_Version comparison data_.
- - - -

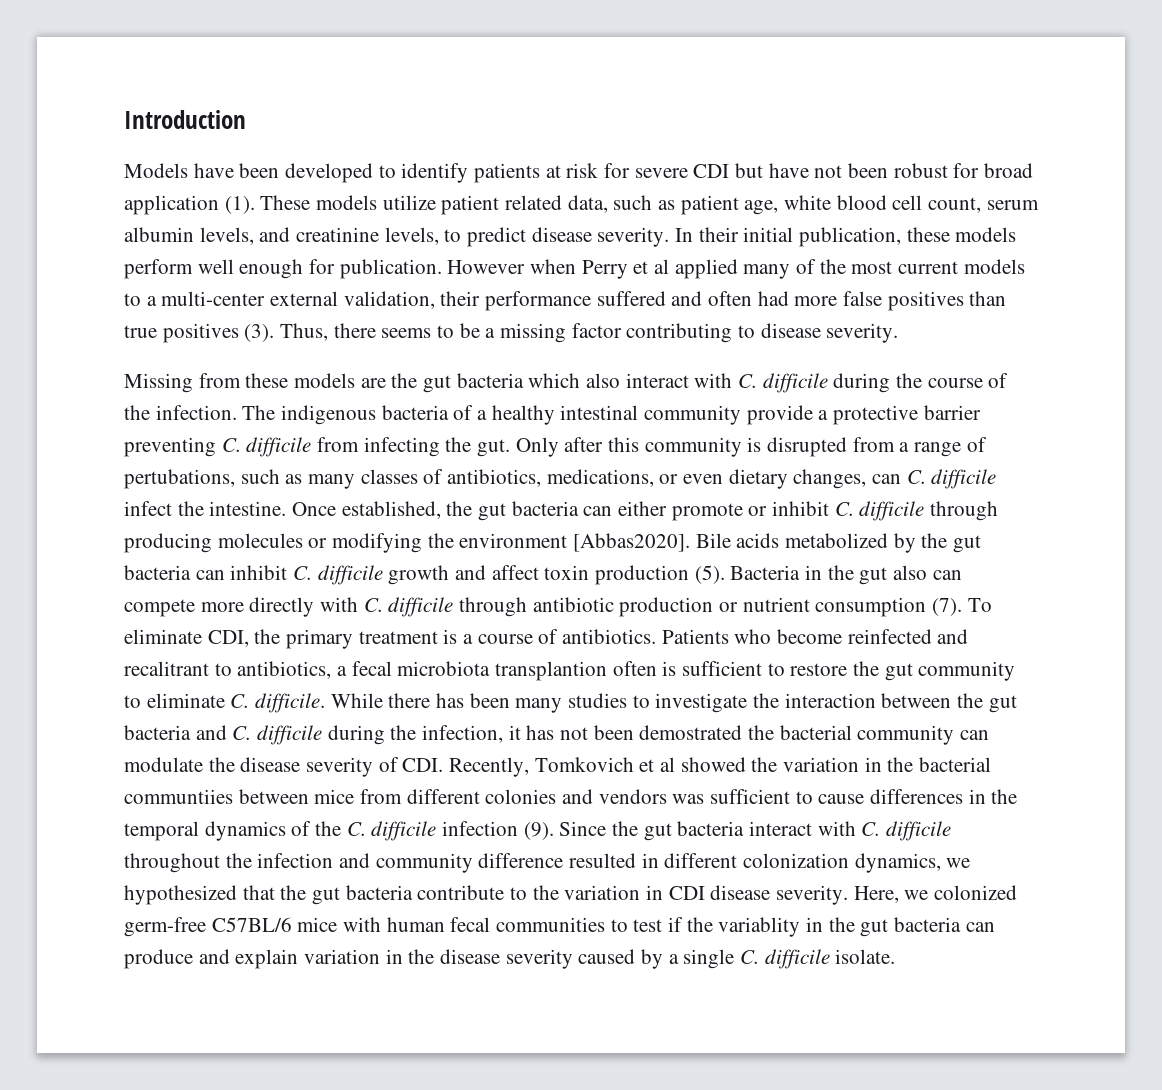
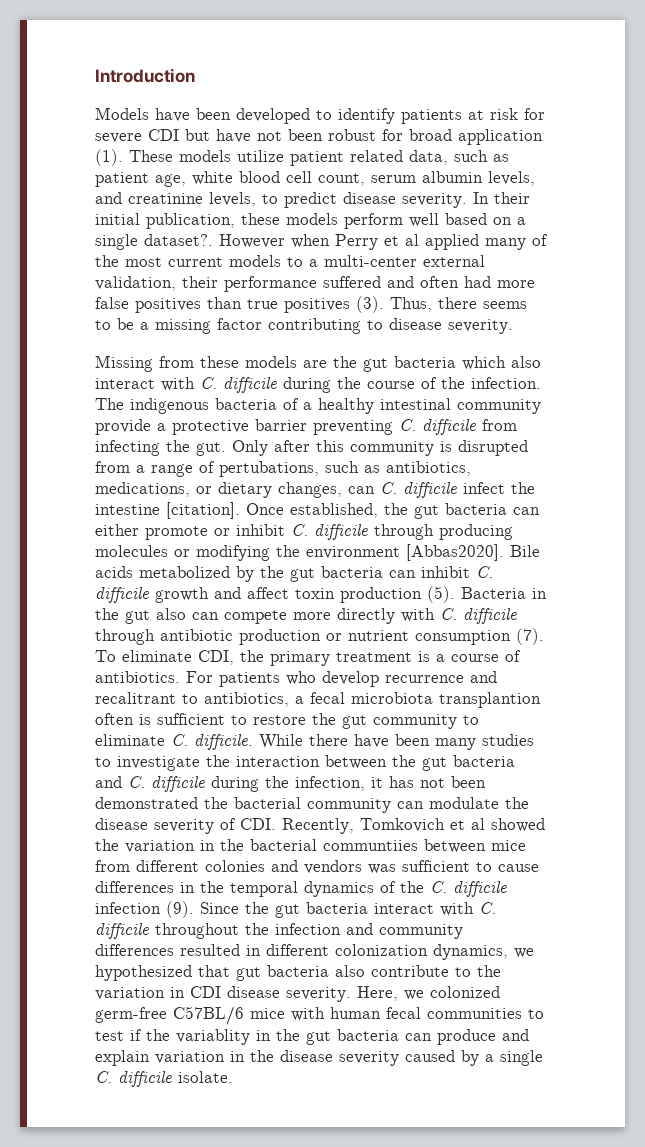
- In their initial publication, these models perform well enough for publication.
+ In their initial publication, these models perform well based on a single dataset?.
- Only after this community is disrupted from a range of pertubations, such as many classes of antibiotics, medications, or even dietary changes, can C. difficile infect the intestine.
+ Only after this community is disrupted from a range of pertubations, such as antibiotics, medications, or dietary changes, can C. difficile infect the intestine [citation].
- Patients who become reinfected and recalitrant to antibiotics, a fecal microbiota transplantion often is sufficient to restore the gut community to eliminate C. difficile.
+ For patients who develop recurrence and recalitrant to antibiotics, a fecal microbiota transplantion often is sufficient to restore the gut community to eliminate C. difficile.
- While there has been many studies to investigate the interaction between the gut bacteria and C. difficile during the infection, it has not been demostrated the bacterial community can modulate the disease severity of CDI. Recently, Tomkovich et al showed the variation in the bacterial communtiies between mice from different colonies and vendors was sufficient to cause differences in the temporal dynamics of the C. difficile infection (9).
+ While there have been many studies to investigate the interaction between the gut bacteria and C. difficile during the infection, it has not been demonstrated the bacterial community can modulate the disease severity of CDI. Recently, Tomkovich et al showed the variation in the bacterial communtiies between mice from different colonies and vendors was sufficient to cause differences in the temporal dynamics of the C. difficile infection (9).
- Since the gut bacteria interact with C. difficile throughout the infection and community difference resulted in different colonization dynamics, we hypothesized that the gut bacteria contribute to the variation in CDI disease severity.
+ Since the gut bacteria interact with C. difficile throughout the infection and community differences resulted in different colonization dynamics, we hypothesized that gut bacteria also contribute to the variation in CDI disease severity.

- - - -

_WHAT YOU NEED TO DO_. Return each line in the records that holds the string "these".

_REPLY TO THE TASK_.
- In their initial publication, these models perform well enough for publication.
+ In their initial publication, these models perform well based on a single dataset?.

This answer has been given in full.